Goal of the exercise ->
Set the data down exactly as it stands, and keep its pictures out.

▽

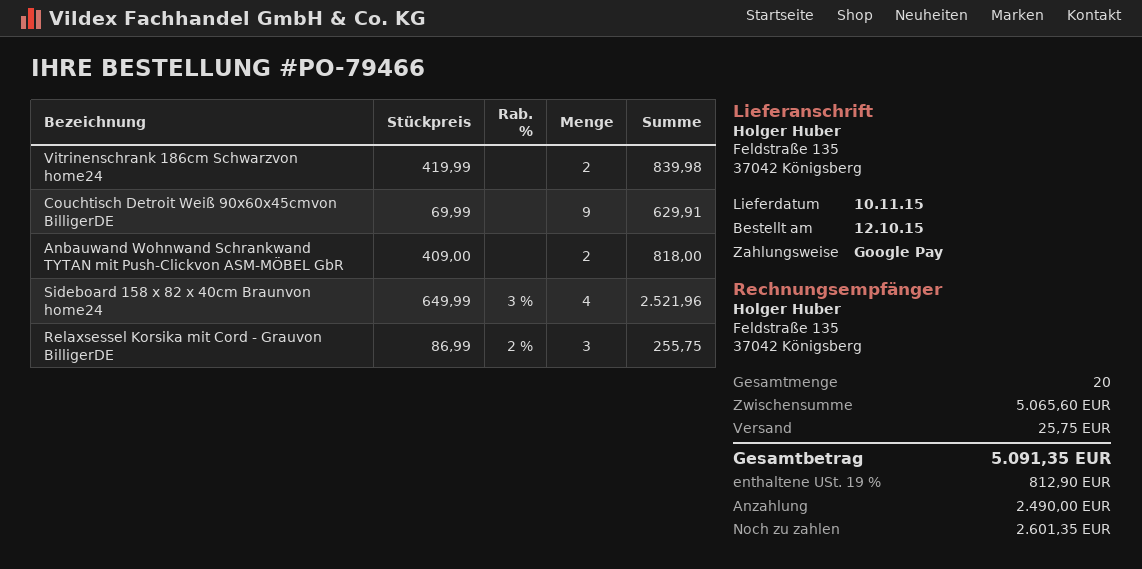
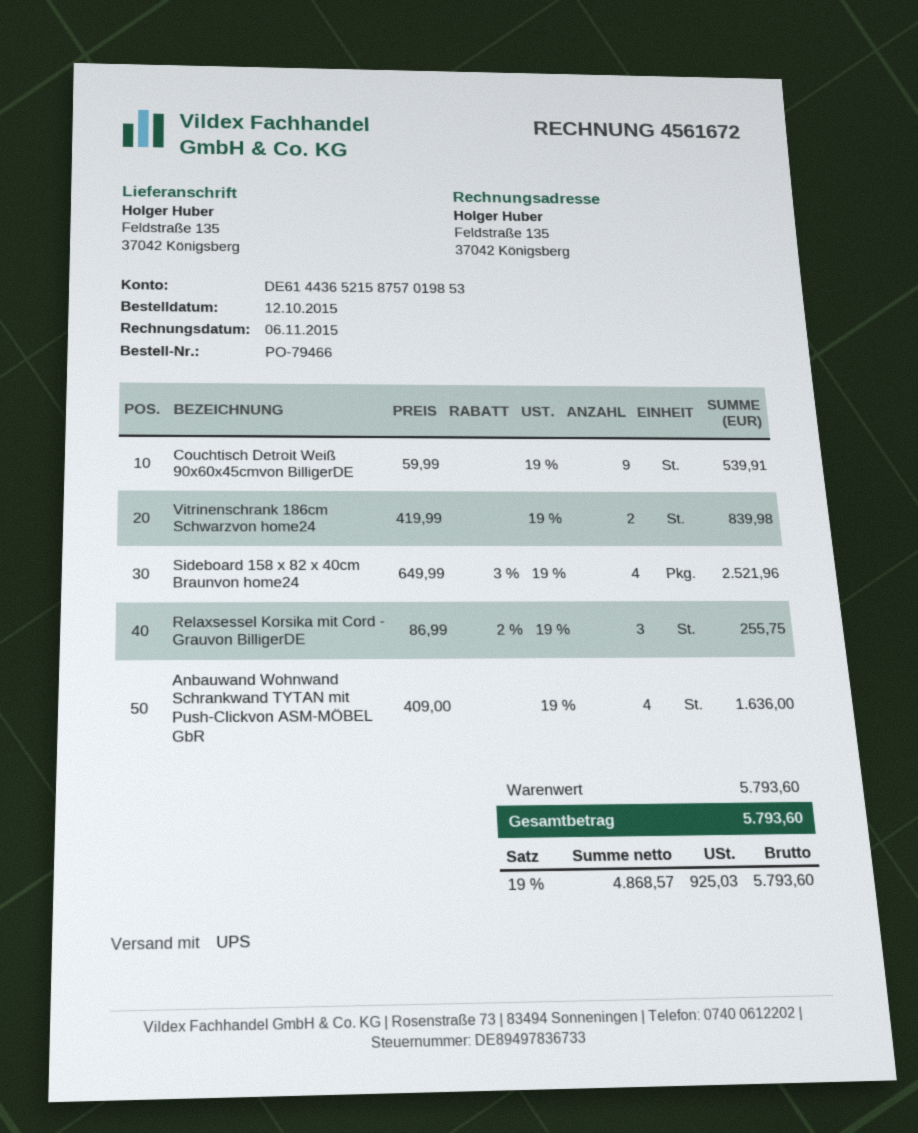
Couchtisch Detroit Weiß 90x60x45cmvon BilligerDE: 9 x 69.99 = 629.91 -> 9 x 59.99 = 539.91
Anbauwand Wohnwand Schrankwand TYTAN mit Push-Clickvon ASM-MÖBEL GbR: 2 x 409.00 = 818.00 -> 4 x 409.00 = 1636.00
subtotal: 5065.60 -> 5793.60
shipping: 25.75 -> none
tax: 19% = 812.90 -> 19% = 925.03
total: 5091.35 -> 5793.60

△

Solution to the problem ->
Couchtisch Detroit Weiß 90x60x45cmvon BilligerDE: 9 x 69.99 = 629.91 -> 9 x 59.99 = 539.91
Anbauwand Wohnwand Schrankwand TYTAN mit Push-Clickvon ASM-MÖBEL GbR: 2 x 409.00 = 818.00 -> 4 x 409.00 = 1636.00
subtotal: 5065.60 -> 5793.60
shipping: 25.75 -> none
tax: 19% = 812.90 -> 19% = 925.03
total: 5091.35 -> 5793.60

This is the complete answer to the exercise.